Adder Technology
- Formerly: Adder Publishing
- Type: Private company
- Founded: 1984; 42 years ago
- Headquarters: Cambridge, United Kingdom
- Products: KVM switches, Serial Consoles, IT infrastructure products
- Number of employees: 250 (2021)
- Website: adder.com

= Adder Technology =

British computer hardware accessory company

Adder Technology is a British manufacturer of keyboard, video, mouse (KVM) hardware based in Cambridge, England, UK. Founded in 1984 by Adrian Dickens, the company specializes in the manufacture of IP based KVM. It is among the leading producers of KVM in Europe.

The company has US, UK, Germany, Netherlands, and Singapore offices and a global distribution network.

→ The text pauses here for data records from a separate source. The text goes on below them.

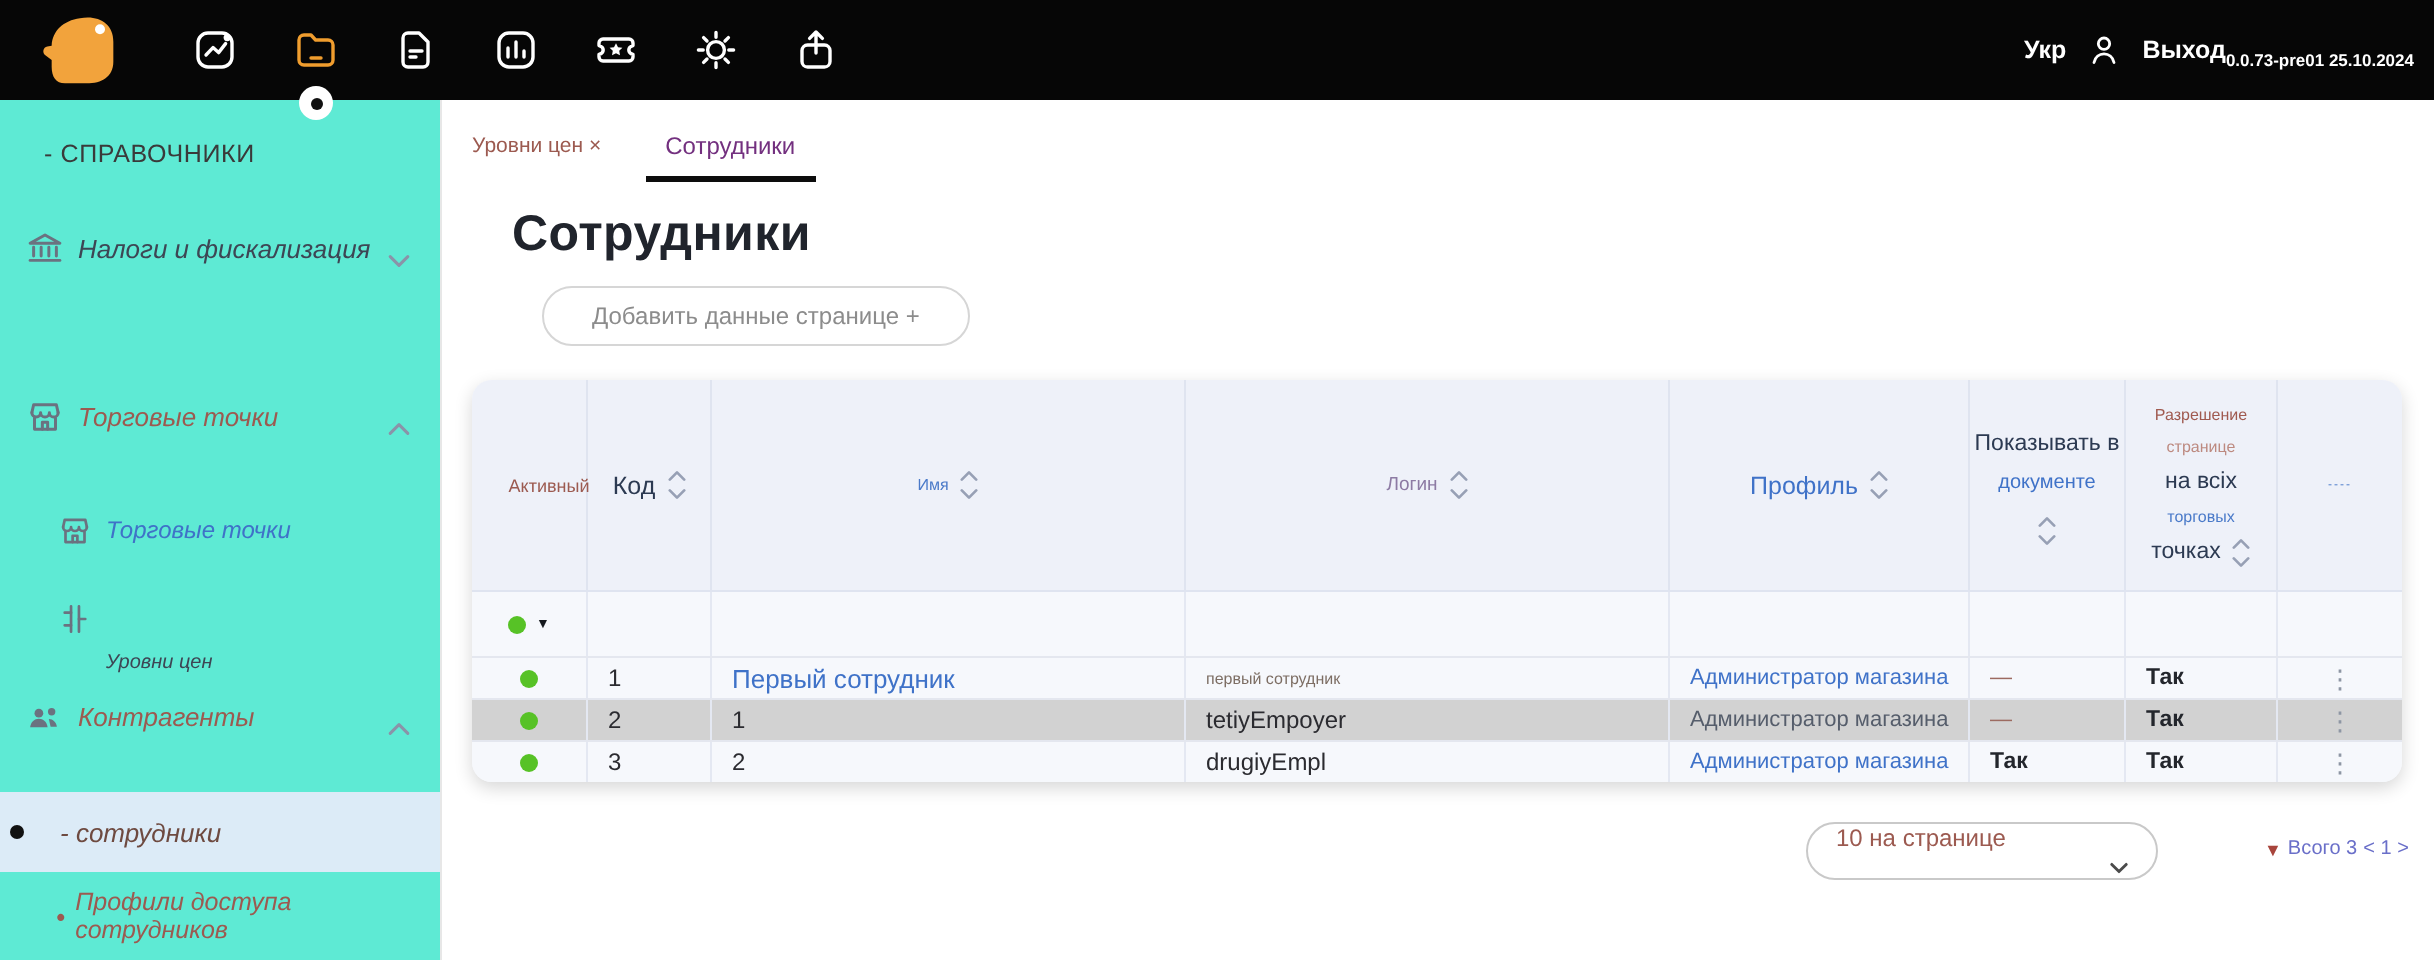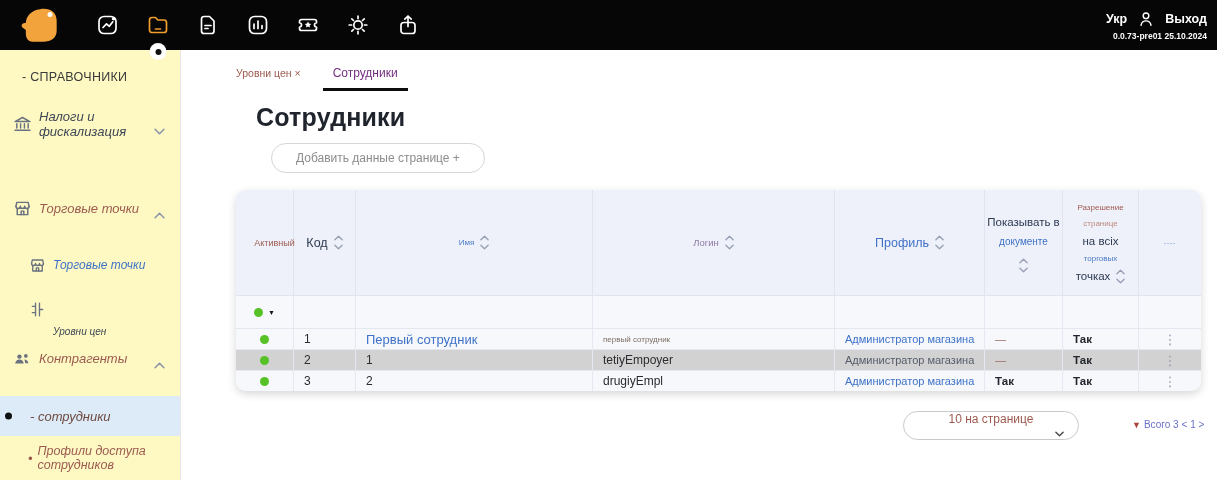--- a/index.html
+++ b/index.html
@@ -17,7 +17,7 @@
   .nav-dot{position:absolute;top:30px;left:50%;transform:translateX(-50%);width:17px;height:17px;border-radius:50%;background:#fff;display:flex;align-items:center;justify-content:center;}
   .nav-dot i{width:6px;height:6px;border-radius:50%;background:#111;}
   .st{fill:none;stroke:currentColor;stroke-width:1.7;stroke-linecap:round;stroke-linejoin:round;}
-  .tb-right{margin-left:auto;display:flex;flex-direction:column;align-items:flex-end;padding-right:10px;color:#fff;}
+  .tb-right{margin-left:auto;display:flex;flex-direction:row;align-items:flex-end;padding-right:10px;color:#fff;}
   .tb-right-row{display:flex;align-items:center;gap:9px;font-size:12.5px;font-weight:bold;}
   .tb-right-row .lang,.tb-right-row .logout{cursor:pointer;}
   .tb-user{width:20px;height:20px;color:#fff;cursor:pointer;}

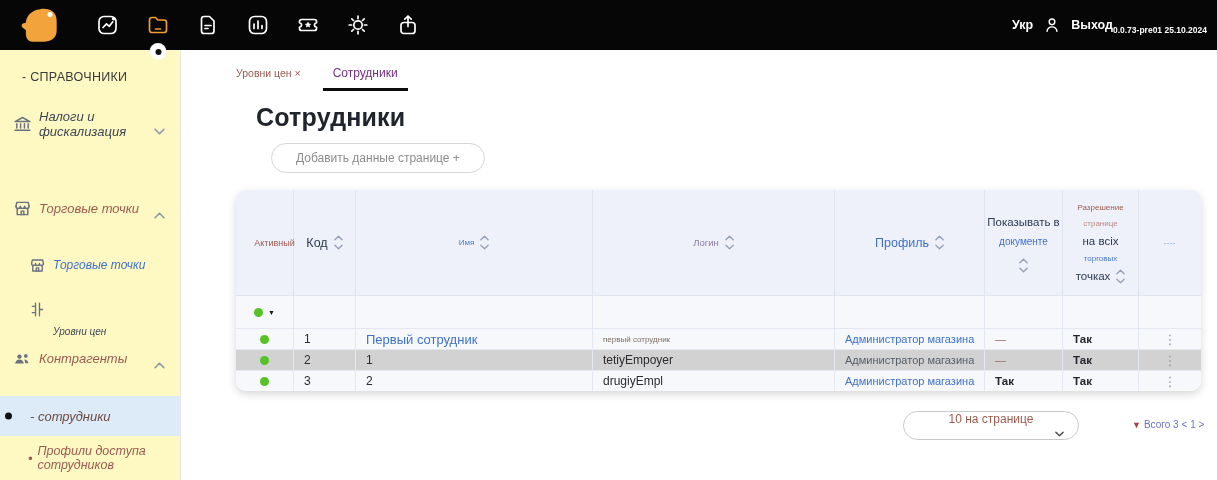--- a/index.html
+++ b/index.html
@@ -23,7 +23,7 @@
   .tb-user{width:20px;height:20px;color:#fff;cursor:pointer;}
   .tb-version{font-size:8.5px;font-weight:bold;margin-top:2px;}
   
-  .sidebar{position:absolute;left:0;top:50px;width:181px;height:430px;background:#fef9c3;border-right:1px solid #e7e7e7;}
+  .sidebar{position:absolute;left:0;top:50px;width:221px;height:430px;background:#5eead4;border-right:1px solid #e7e7e7;}
   .sb-title{position:absolute;left:22px;top:20px;font-size:12.5px;color:#3a3a3a;letter-spacing:.3px;}
   .sb-item{position:absolute;left:0;width:100%;height:40px;display:flex;align-items:center;cursor:pointer;font-style:italic;}
   .sb-item .ic{width:21px;height:21px;margin-left:12px;color:#6b7280;flex:none;}

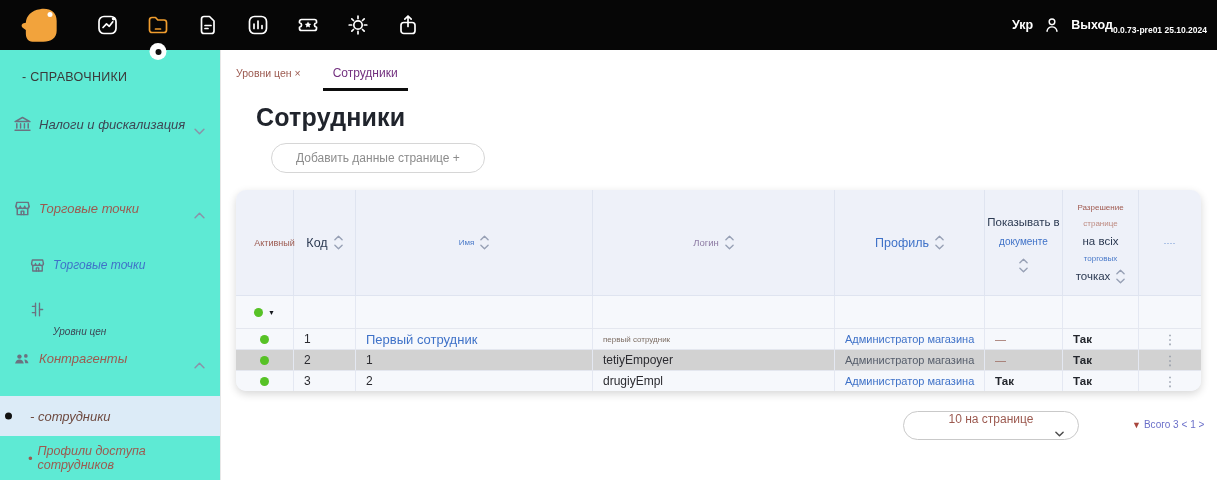--- a/index.html
+++ b/index.html
@@ -84,7 +84,7 @@
   .cell-yes{font-size:11.5px;font-weight:600;color:#23262c;}
   .vdots{font-size:13px;color:#8e96a4;cursor:pointer;line-height:13px;}
   
-  .pagesize{position:absolute;left:903px;top:411px;width:176px;height:29px;border:1px solid #c9c9c9;border-radius:15px;background:#fff;display:flex;align-items:center;padding:0 14px;color:#9c5a50;font-size:12px;cursor:pointer;flex-direction:column;}
+  .pagesize{position:absolute;left:903px;top:411px;width:176px;height:29px;border:1px solid #c9c9c9;border-radius:15px;background:#fff;display:flex;align-items:flex-start;padding:0 14px;color:#9c5a50;font-size:12px;cursor:pointer;flex-direction:column;}
   .pagesize .caret{margin-left:auto;color:#4b4b4b;}
   .total{position:absolute;left:1132px;top:419px;display:flex;align-items:center;gap:3px;font-size:10px;color:#6a6fc9;}
   .pg-tri{color:#a8453c;font-size:9px;}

Some 60% of its production is exported to Europe and the United States.

== History ==
The company was founded in 1984 as Adder Publishing by Adrian Dickens and was rebranded as Adder Technology in 1986. It relocated to Bar Hill in 2012.

Adder initially developed connectivity solutions before specialising in KVM technologies, expanding internationally and establishing a global distribution network spanning more than 60 countries.

Over the following decades, Adder developed a portfolio of KVM switches, extenders and IP-based solutions used in mission-critical environments including broadcast, post-production, industrial control rooms, transport and medical imaging.

In November 2025, the company transitioned to an Employee-Ownership Trust (EOT), transferring a majority shareholding into a trust for the benefit of employees.[8] The move was intended to support long-term independence and align ownership with employees.

In February 2026, Adder opened a Customer Experience Center (CXC) at its global headquarters in Cambridge, designed to provide an environment for customers to evaluate and validate complex connectivity solutions.

== Products ==
Adder develops KVM switches, extenders and IP-based solutions that enable the real-time control and management of local and distributed IT systems. Its product portfolio includes the ADDERLink® and ADDERView® ranges, as well as secure KVM and matrix switching solutions. Other products include KVM switches (analog and Cat5), KVM over IP, digital signage products, remote office/branch office solutions and out-of-band management solutions.

== Recognition ==
Adder Technology has won Deloitte Touche Tohmatsu's "Fast 50" designation in the Deloitte Fast 500 awards for 8 consecutive years. The company has received a Queen's Award for Enterprise.

Additionally, in recent years Adder products have gained recognition through a number of industry awards.

Recent Awards
| Year | Award | Product |
| 2023 | IBC Best of Show Award | ADDERLink INFINITY 3000 Series |
| 2024 | IBC Best of Show Award | ADDERLink INFINITY 1100 Series |
| 2025 | ISE Best of Show Award | ARDx |
| 2025 | NAB Show Best of Show Award | ADDERView Matrix Range |
| 2025 | IBC Best of Show Award | Adder API for ADDERView Matrix |
| 2026 | NAB Show Best of Show Award | Adder API for ADDERView Matrix |
| 2026 | IBC Best of Show Award | AIM matrix management software |

== Employee Ownership ==
Adder Technology operates as a privately held company and, since 2025, is majority-owned by an Employee-Ownership Trust (EOT). Under this model, shares are held in trust on behalf of employees, with the aim of supporting long-term decision-making and organizational stability.